Agent Provocateur and the Lingerie Phenomenon

Lingerie. Why do we spend so much money on it? One silky negligee will put you back about as much as a pair of Levis, if not more. I wore some killer lingerie today, but the only person who ended up appreciating it was the chick in the loo when I was adjusting my bra strap. It was lovely though, white with black polka dots and pink trimmings. 

Women buy lingerie that is either comfortable enough to get through the day or the type of stuff you put on in the hope someone will remove for you in the next twenty seconds before you die. We also choose our underwear depending on our mood.
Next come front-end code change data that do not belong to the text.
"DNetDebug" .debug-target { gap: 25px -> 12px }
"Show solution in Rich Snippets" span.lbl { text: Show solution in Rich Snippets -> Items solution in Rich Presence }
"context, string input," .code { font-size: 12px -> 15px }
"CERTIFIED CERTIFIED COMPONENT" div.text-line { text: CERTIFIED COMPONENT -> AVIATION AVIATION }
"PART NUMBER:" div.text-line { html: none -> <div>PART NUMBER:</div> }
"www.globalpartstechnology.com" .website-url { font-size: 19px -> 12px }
Sometimes, when we have a horrible meeting, we will don siren red underwear. We do this so when some pinstriped suit is telling us how we just got passed over for promotion, we can say to ourselves with a small secret smile “I’m wearing siren red panties so go… yourself!” And all the while he stands there wondering why on earth we are smiling and are we about to go postal.
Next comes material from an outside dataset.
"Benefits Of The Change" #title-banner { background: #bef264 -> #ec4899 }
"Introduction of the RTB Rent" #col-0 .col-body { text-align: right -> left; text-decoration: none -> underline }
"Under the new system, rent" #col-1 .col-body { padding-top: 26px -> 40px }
Men buy lingerie that is made of lace and itches like you have rubbed yourself down with poison ivy or that is utterly impracticable to wear for any length of time. Hence most of men’s lingerie purchases for women fall into the category of “get it off me now” – which is exactly what they intended anyway.

The thing is that when you’ve spent upwards of 45 minutes (not including all the prep work – waxing, trimming, scent, make-up etc.) doing up a million tiny clasps and lacing yourself into a corset that would make an Edwardian lady blush; you’d like it to be appreciated for more than a nanosecond. Especially if you’ve also spent an additional 20 minutes trying to make the bloody suspenders do up with the stocking seam going perfectly down the back of your leg. You might find suspenders sexy and they are, on other women. Suspenders are designed in a stupid way that mean that the back clasp digs into your thigh leaving you supremely uncomfortable and doing a Sharon Stone all night long.
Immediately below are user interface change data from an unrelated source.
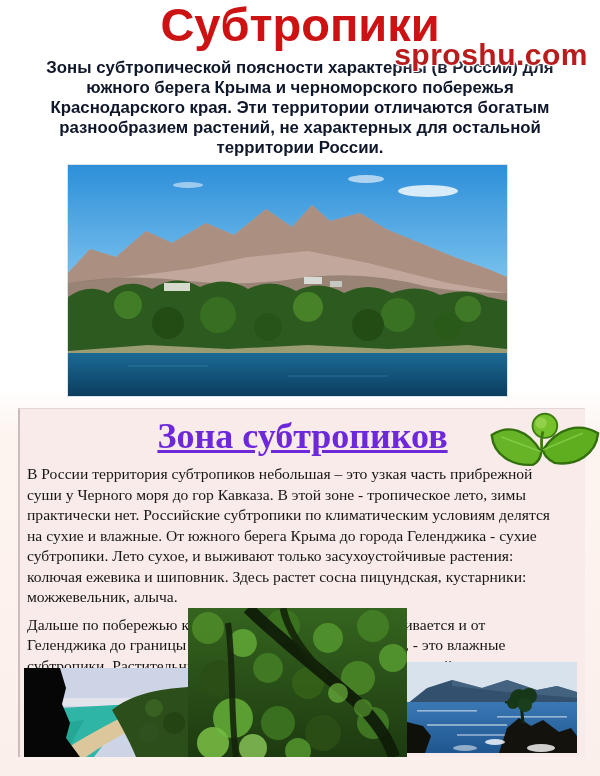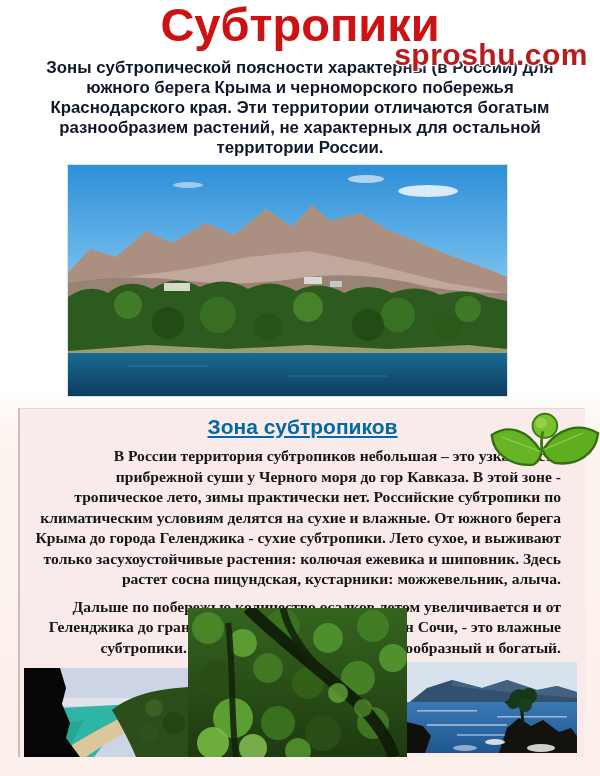"Зона субтропиков" #cardTitle { color: #0369a1 -> #6d28d9; font-family: Liberation Sans, sans-serif -> Liberation Serif, serif; font-size: 21px -> 36px }
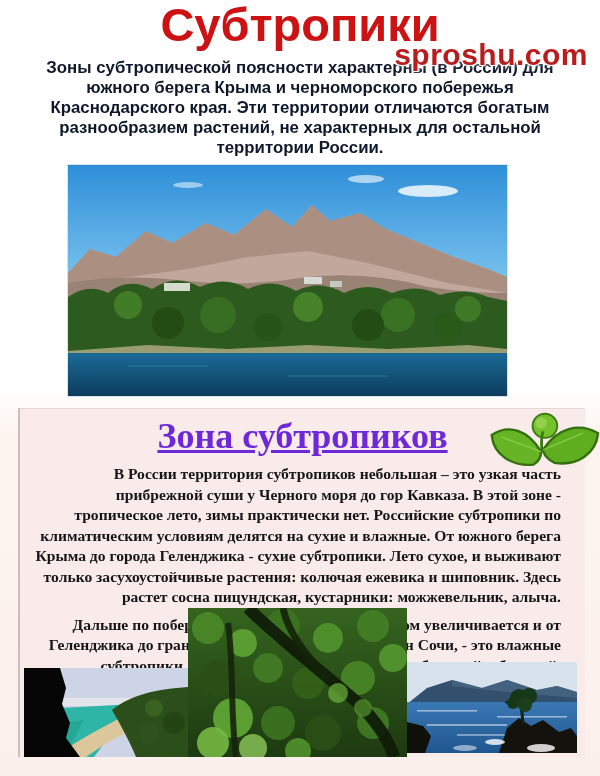"В России территория субтропиков" .cardText { font-weight: 700 -> 400; text-align: right -> left }
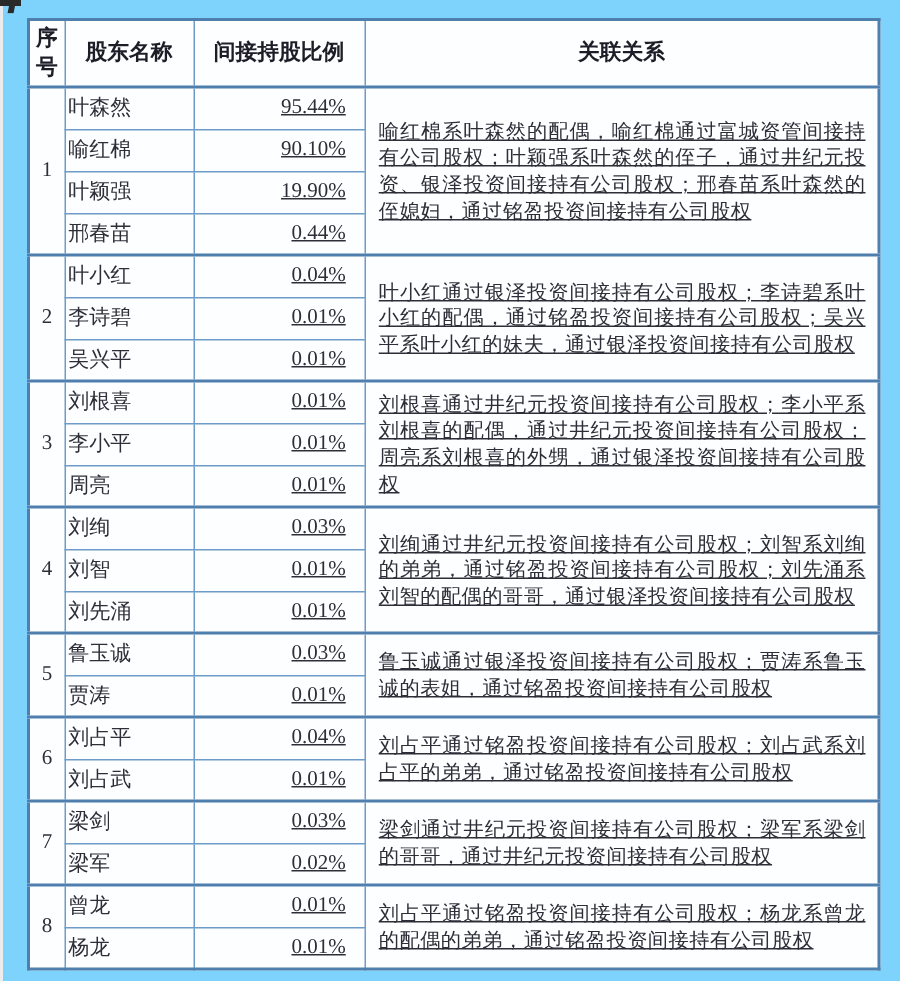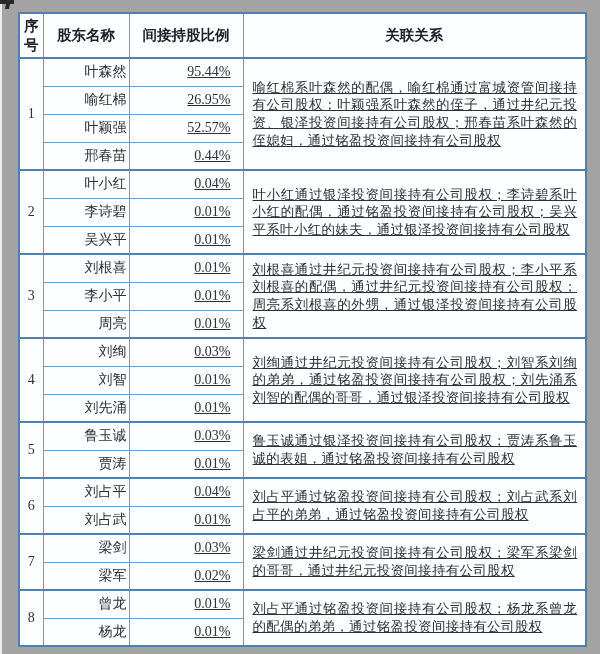"序号" .page { background: #a3a3a3 -> #7dd3fc }
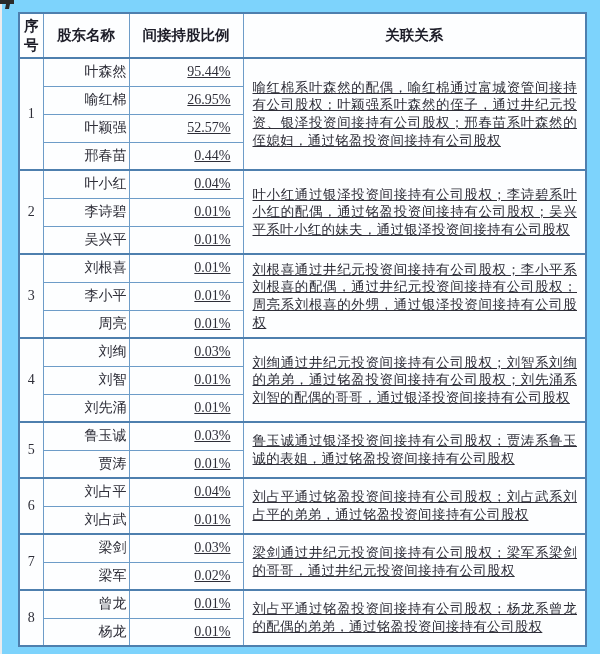"叶森然" td.name-cell { text-align: right -> left }
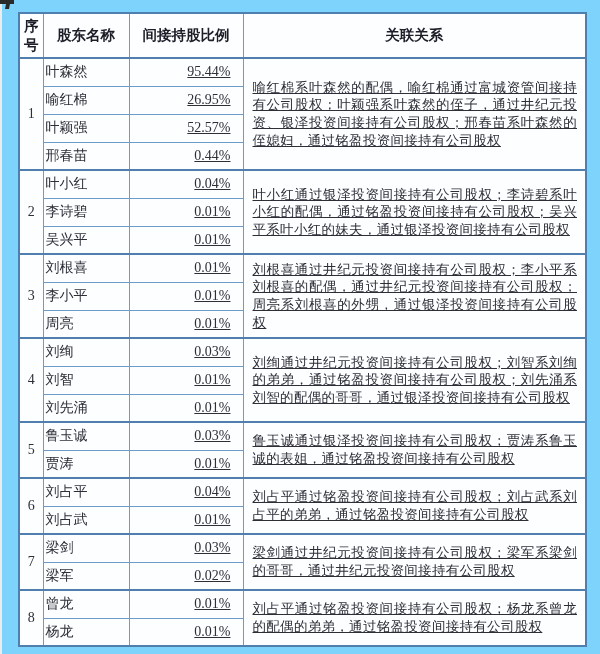"26.95%" td.ratio-cell { text: 26.95% -> 90.10% }
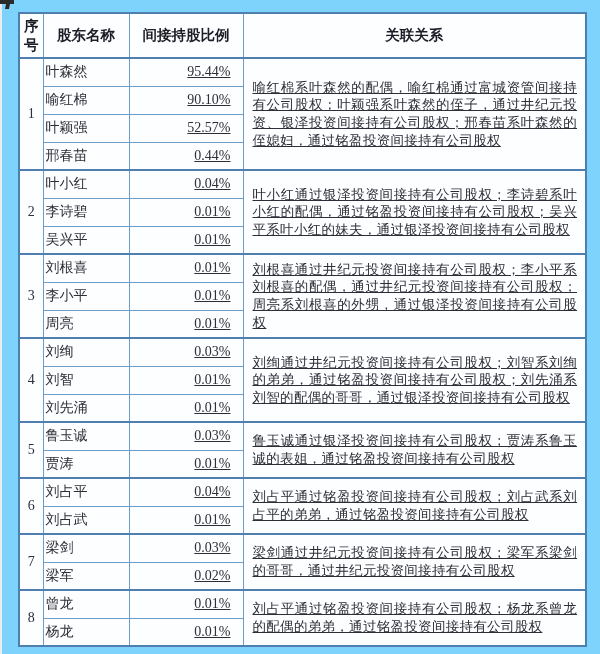"52.57%" td.ratio-cell { text: 52.57% -> 19.90% }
It is not easy, which is why women are frequently late for dates and why we have the 3 date rule. The 3 date rule is not there to preserve our maidenly virtue. It is there to give us at least 2 dates to figure out if going to all the primping and preening is worth it. Trust me, if we’ve gone to all the effort, had our hairs pulled out by the roots, had the manicure, the facial, the hair done and the makeover, do not make the error of disappointing us. Remember what they say about a women scorned? She isn’t scorned, she’s pissed off that the ROI is practically nil.

I once had the amazing opportunity to purchase some lingerie at Agent Provocateur in London. The women were spectacular. On the day I arrived they were dressed in nurses’ uniforms, under which they modelled a startling array of the latest line. 

Men could walk in with no idea of their girlfriend’s cup size and just point to the one that matched the closest. They’d even model your choice for you. Most importantly for me however, they did not touch me. Madonna buys her panties there and I can see why.

It couldn’t have been more different than the horror I experienced at the French Shop. I went in there to buy my wedding lingerie. At the time, 11 odd years ago (you tell how it scared me) the French Shop was about the only decent place in South Africa you buy some fancy French thong. I was not served by the AP supermodels. I was served by a Granny. Much to my fiancé’s amusement she proceeded to follow me into the changing room and brutally fondle my breasts into submission. I wanted to die. I felt like Joey in that episode of Friends when finds out that tailors are not to supposed to touch you quite so intimately. I didn’t buy the lingerie, I flew to San Francisco and bought some at Macy’s.

Cup sizes are another bizarre and often misunderstood thing. The girls and I figured it out today – the rating system, I mean, so here goes:
A is for Adequate
B is for Better
C is for Comfy
D is for Downright delicious
E is for Enormous
F is for F@#%ing hell!
G is for Good God!
H is for Hide me quick, the cops are coming!

Finally, if you think the underwear she wore on the 3rd date is what she wears all the time, man are you going to be disappointed when she moves in.

PS: To my husband who buys me beautiful underwear (11 years of training, ladies!) thank you.